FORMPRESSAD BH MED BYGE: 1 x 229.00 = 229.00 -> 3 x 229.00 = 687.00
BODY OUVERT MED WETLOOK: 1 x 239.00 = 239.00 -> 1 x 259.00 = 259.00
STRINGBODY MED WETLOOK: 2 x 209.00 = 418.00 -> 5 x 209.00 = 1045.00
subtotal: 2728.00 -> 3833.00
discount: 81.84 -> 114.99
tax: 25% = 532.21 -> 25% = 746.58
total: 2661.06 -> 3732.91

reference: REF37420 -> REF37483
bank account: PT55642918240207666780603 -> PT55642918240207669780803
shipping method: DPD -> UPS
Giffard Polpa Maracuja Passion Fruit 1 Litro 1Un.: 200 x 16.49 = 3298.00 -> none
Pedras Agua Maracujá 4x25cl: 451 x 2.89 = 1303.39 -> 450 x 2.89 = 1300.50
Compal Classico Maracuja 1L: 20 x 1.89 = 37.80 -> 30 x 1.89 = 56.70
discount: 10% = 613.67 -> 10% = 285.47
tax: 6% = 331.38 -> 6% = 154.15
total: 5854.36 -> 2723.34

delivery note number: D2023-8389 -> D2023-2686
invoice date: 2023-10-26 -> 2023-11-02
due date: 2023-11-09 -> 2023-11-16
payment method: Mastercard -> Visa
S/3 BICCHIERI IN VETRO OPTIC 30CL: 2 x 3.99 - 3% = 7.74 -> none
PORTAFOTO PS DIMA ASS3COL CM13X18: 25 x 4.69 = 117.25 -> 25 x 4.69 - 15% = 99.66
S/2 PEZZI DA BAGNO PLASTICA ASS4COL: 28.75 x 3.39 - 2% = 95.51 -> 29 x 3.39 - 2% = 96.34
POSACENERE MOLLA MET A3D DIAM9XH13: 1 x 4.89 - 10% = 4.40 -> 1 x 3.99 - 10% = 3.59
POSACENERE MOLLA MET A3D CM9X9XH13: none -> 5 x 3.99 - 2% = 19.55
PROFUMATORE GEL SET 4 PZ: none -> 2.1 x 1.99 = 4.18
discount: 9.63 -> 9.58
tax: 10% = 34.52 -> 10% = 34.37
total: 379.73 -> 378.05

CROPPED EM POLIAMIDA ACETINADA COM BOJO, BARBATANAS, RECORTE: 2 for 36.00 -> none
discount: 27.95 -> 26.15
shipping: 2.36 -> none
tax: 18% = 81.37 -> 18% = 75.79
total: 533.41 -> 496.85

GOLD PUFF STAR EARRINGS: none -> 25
....
■ **Task goal**
Copy exactly, and only, the lines from the line containing "PORTAFOTO PS DIMA" to the end of the listing, with both ends included.

■ **Task output**
PORTAFOTO PS DIMA ASS3COL CM13X18: 25 x 4.69 = 117.25 -> 25 x 4.69 - 15% = 99.66
S/2 PEZZI DA BAGNO PLASTICA ASS4COL: 28.75 x 3.39 - 2% = 95.51 -> 29 x 3.39 - 2% = 96.34
POSACENERE MOLLA MET A3D DIAM9XH13: 1 x 4.89 - 10% = 4.40 -> 1 x 3.99 - 10% = 3.59
POSACENERE MOLLA MET A3D CM9X9XH13: none -> 5 x 3.99 - 2% = 19.55
PROFUMATORE GEL SET 4 PZ: none -> 2.1 x 1.99 = 4.18
discount: 9.63 -> 9.58
tax: 10% = 34.52 -> 10% = 34.37
total: 379.73 -> 378.05

CROPPED EM POLIAMIDA ACETINADA COM BOJO, BARBATANAS, RECORTE: 2 for 36.00 -> none
discount: 27.95 -> 26.15
shipping: 2.36 -> none
tax: 18% = 81.37 -> 18% = 75.79
total: 533.41 -> 496.85

GOLD PUFF STAR EARRINGS: none -> 25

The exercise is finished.